## Provided records
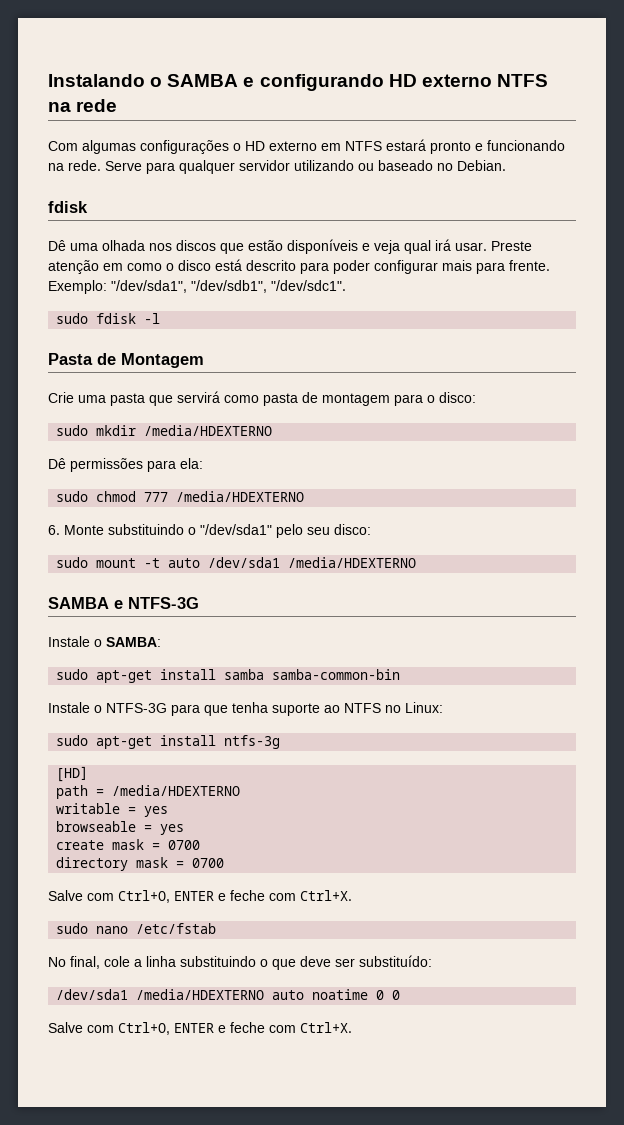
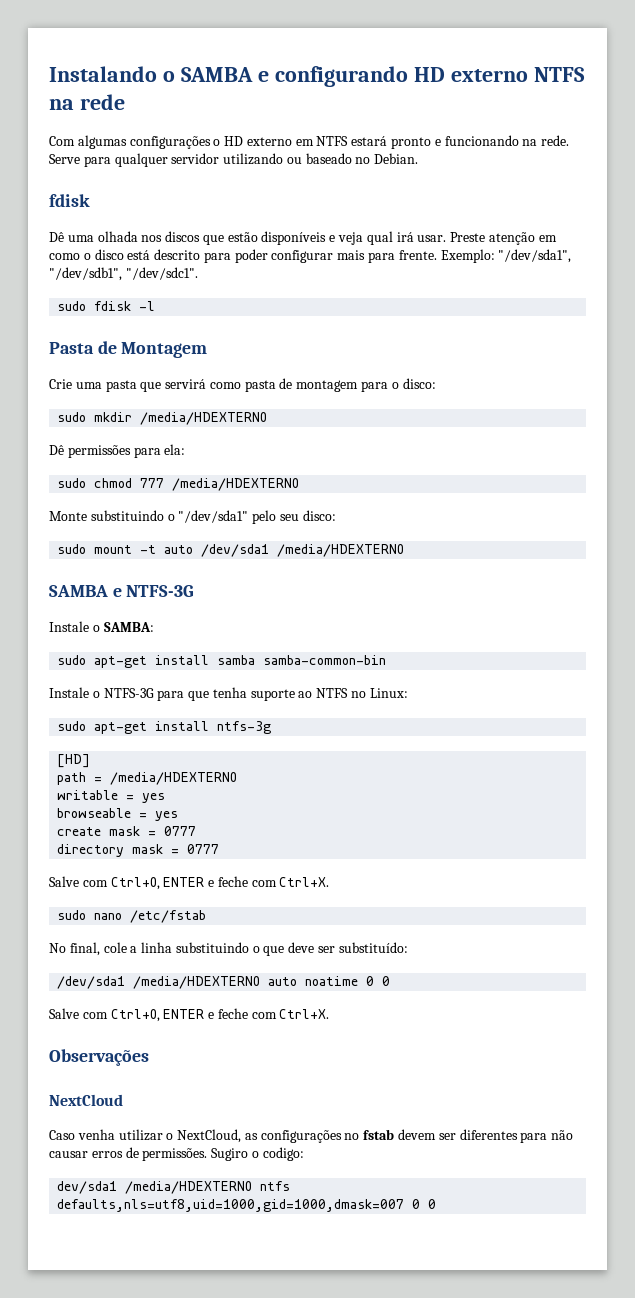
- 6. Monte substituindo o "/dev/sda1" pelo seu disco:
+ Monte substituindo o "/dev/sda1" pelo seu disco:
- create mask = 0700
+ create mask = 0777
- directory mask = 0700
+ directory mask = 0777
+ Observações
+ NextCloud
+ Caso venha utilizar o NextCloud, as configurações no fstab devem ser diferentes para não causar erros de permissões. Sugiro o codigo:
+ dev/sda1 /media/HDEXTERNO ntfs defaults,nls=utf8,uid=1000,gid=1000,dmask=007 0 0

---

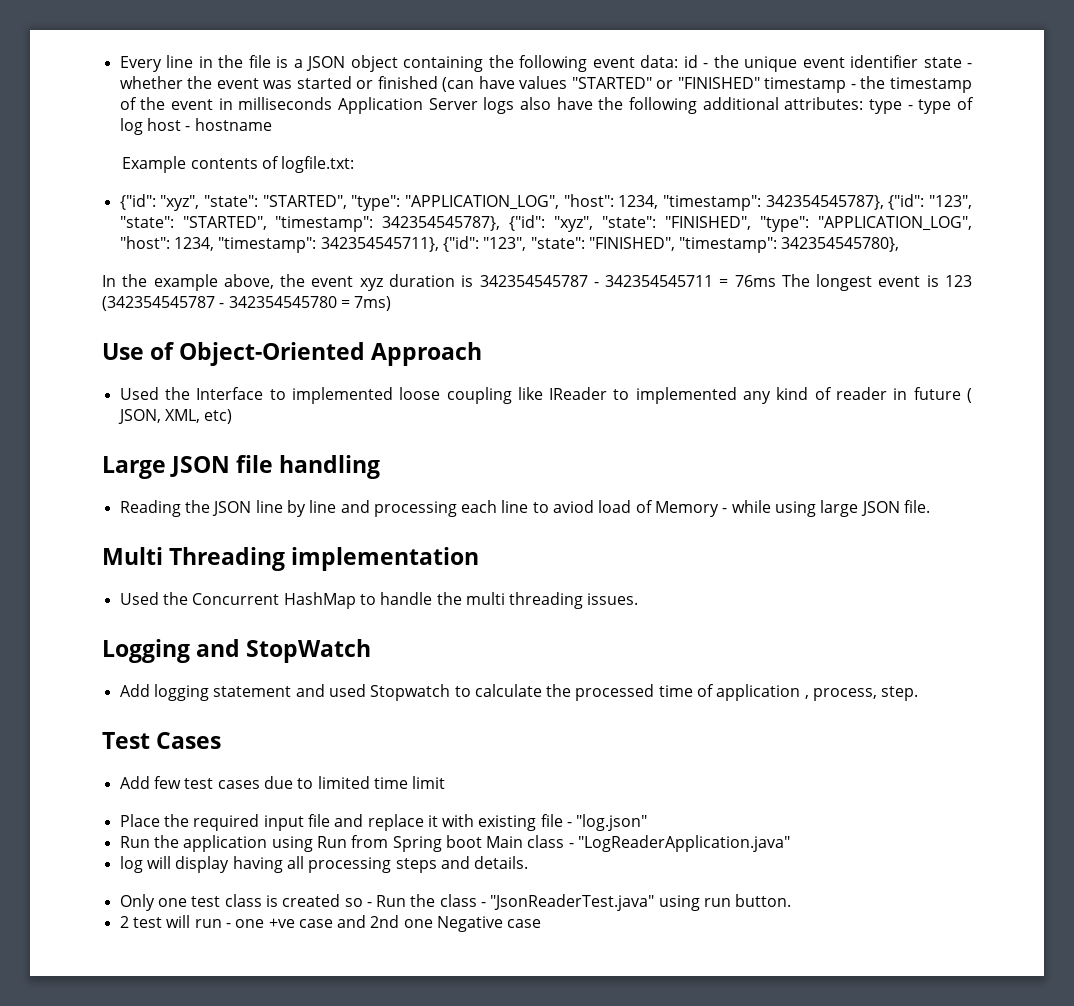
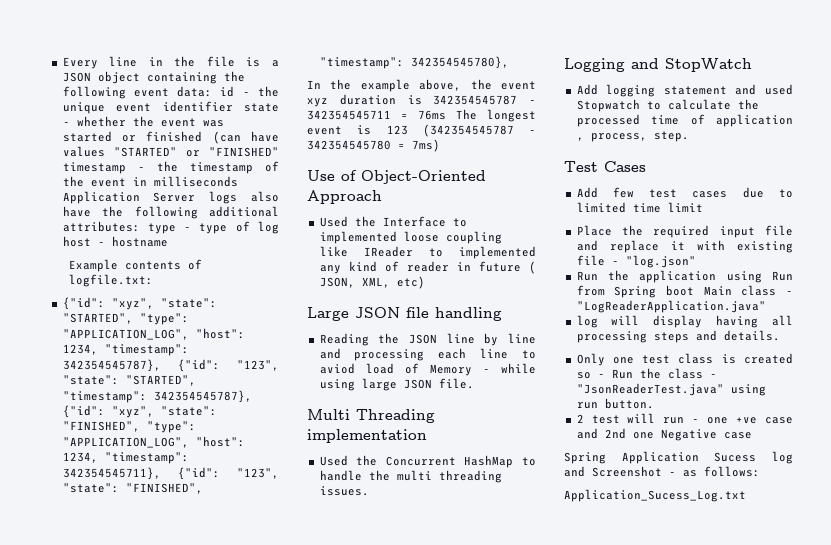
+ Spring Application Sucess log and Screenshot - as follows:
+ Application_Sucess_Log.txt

## What is needed
Working from the material above, restate word for word the lines between the line with "directory mask = 0777" and the line with "defaults,nls=utf8,uid=1000,gid=1000,dmask=007 0 0", both included, and only those.

## Task response
+ directory mask = 0777
+ Observações
+ NextCloud
+ Caso venha utilizar o NextCloud, as configurações no fstab devem ser diferentes para não causar erros de permissões. Sugiro o codigo:
+ dev/sda1 /media/HDEXTERNO ntfs defaults,nls=utf8,uid=1000,gid=1000,dmask=007 0 0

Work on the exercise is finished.